- [Before-and-after change records]
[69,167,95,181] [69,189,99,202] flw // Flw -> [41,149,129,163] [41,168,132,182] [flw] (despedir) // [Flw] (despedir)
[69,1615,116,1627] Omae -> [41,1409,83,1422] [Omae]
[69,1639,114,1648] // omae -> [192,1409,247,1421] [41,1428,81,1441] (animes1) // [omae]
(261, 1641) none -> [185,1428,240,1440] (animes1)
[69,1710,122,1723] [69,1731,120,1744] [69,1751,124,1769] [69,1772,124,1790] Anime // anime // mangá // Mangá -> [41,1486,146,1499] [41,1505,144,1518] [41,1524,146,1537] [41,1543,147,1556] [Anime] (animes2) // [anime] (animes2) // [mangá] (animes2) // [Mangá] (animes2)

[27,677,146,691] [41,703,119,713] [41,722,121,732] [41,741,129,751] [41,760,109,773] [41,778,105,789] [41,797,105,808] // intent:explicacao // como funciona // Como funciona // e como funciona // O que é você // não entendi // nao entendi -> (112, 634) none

...

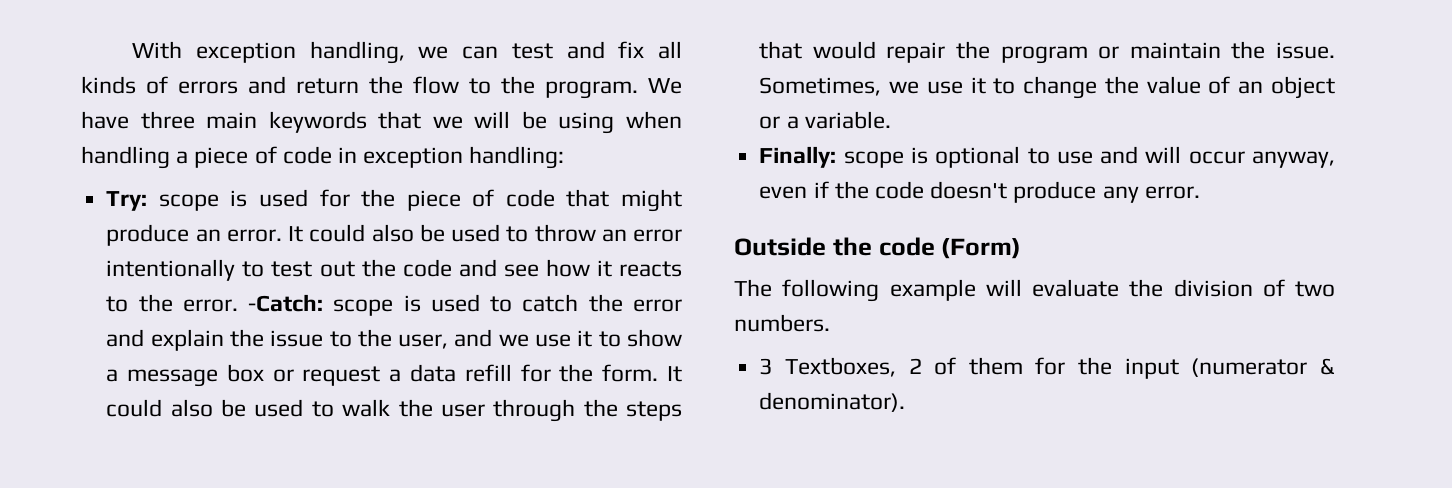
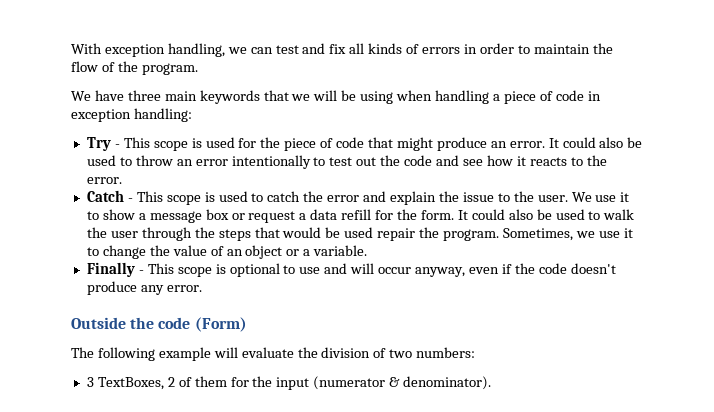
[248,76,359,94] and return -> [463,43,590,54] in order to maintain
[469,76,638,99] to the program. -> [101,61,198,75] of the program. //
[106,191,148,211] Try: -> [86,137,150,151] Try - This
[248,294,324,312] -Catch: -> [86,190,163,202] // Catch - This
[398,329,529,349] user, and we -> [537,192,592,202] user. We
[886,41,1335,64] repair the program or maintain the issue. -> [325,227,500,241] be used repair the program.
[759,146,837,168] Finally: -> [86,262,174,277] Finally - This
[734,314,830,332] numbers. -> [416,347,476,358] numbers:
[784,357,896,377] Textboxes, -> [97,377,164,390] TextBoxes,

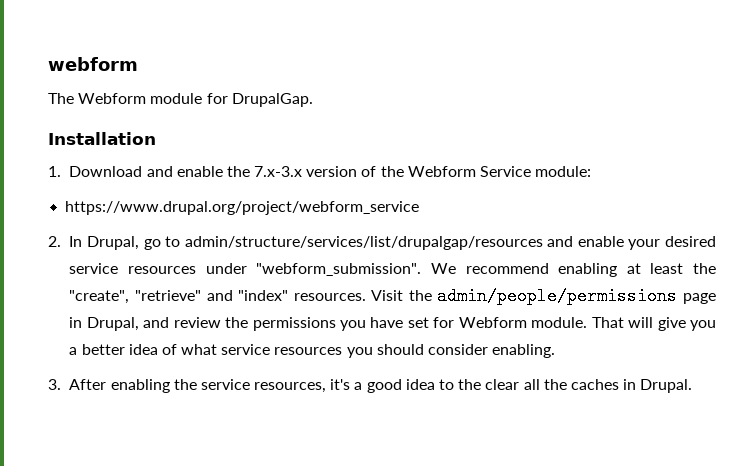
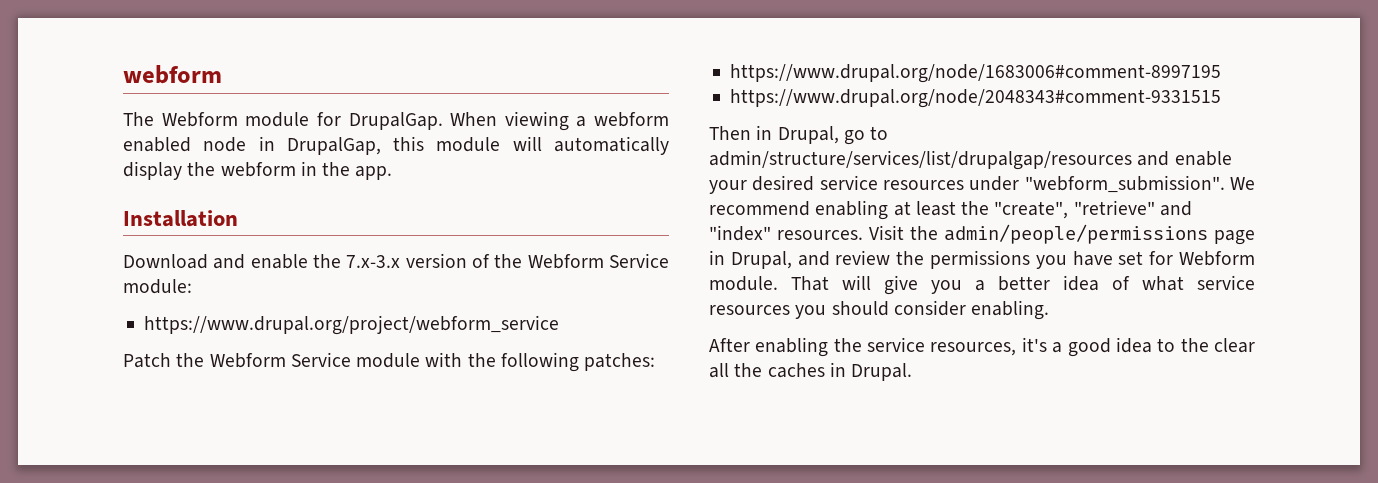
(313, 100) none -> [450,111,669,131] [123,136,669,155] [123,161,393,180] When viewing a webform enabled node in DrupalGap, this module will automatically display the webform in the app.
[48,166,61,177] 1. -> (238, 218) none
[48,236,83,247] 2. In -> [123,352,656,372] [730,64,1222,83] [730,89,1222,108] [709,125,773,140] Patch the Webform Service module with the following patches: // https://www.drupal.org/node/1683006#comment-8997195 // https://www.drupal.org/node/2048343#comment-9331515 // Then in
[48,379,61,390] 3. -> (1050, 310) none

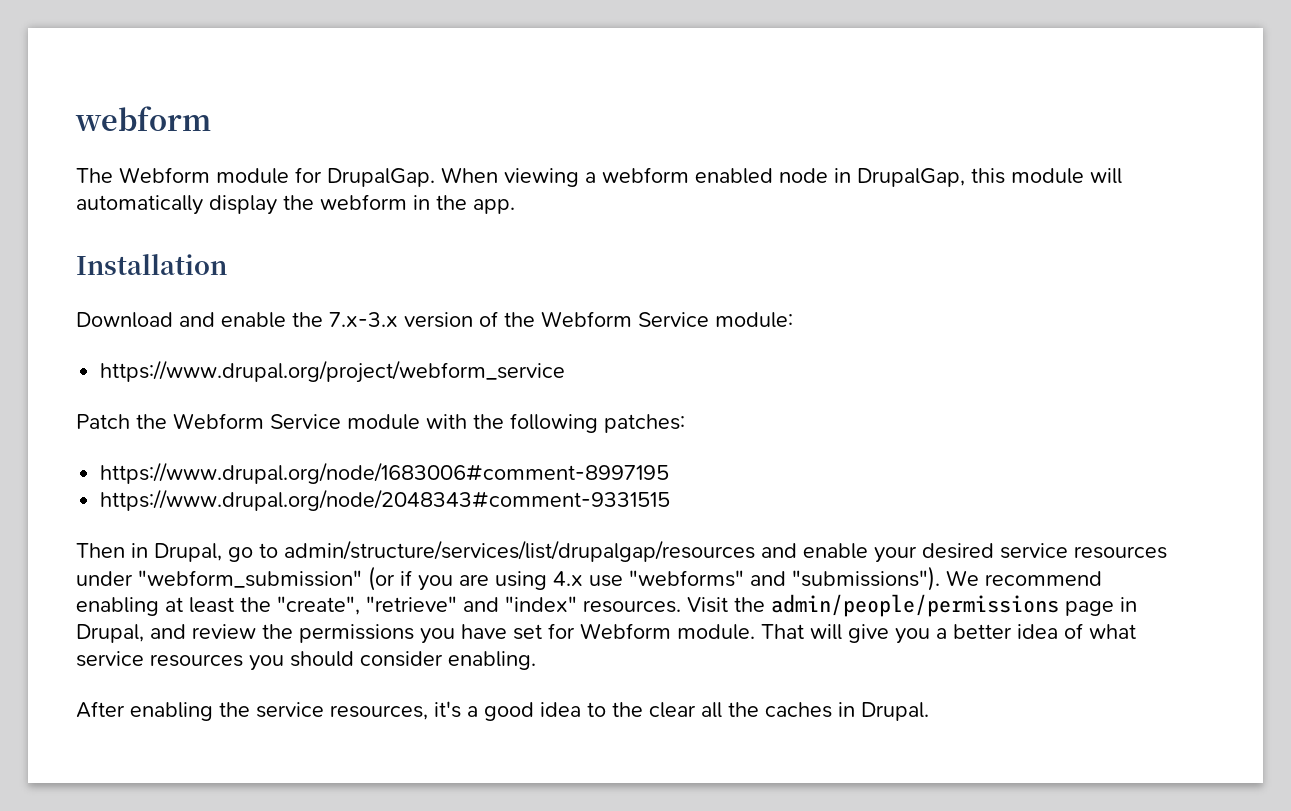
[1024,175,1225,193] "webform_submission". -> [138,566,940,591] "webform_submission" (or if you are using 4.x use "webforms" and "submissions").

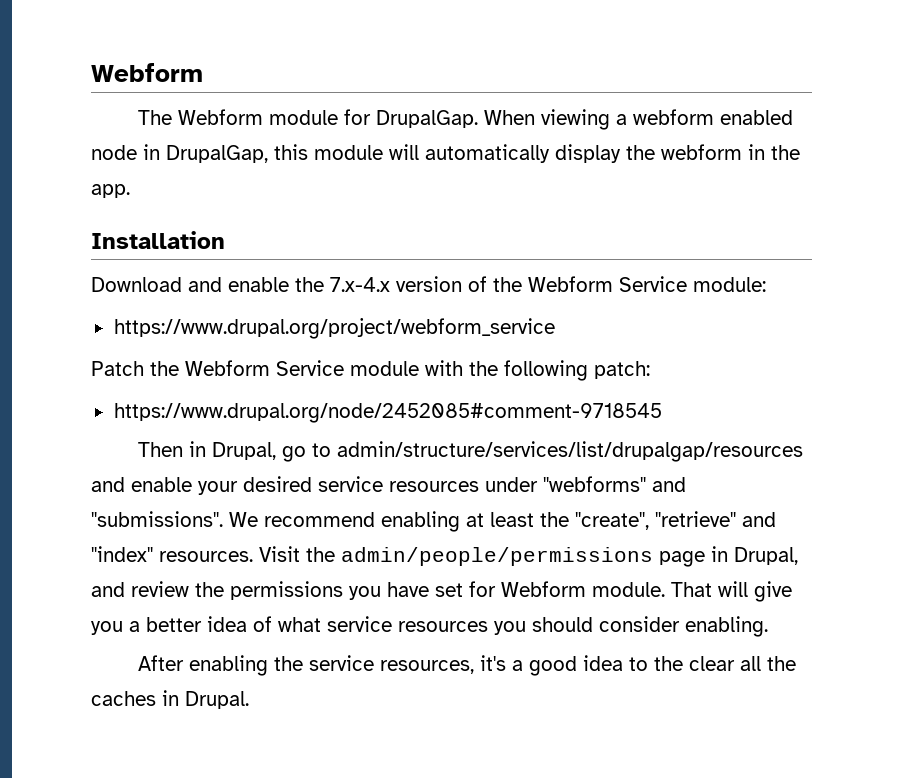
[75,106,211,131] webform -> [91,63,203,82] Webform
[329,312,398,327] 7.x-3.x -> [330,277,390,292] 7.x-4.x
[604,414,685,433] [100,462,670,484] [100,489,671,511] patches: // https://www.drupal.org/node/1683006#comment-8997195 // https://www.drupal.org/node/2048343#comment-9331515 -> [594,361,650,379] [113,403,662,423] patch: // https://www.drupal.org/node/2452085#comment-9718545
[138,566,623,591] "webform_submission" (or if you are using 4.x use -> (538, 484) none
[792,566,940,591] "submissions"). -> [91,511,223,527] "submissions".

- [Task goal]
All lines above from the line with "[69,167,95,181] [69,189,99,202] flw" through the line with "(261, 1641) none", both included, are to be set down exactly, with nothing else.

- [Problem solution]
[69,167,95,181] [69,189,99,202] flw // Flw -> [41,149,129,163] [41,168,132,182] [flw] (despedir) // [Flw] (despedir)
[69,1615,116,1627] Omae -> [41,1409,83,1422] [Omae]
[69,1639,114,1648] // omae -> [192,1409,247,1421] [41,1428,81,1441] (animes1) // [omae]
(261, 1641) none -> [185,1428,240,1440] (animes1)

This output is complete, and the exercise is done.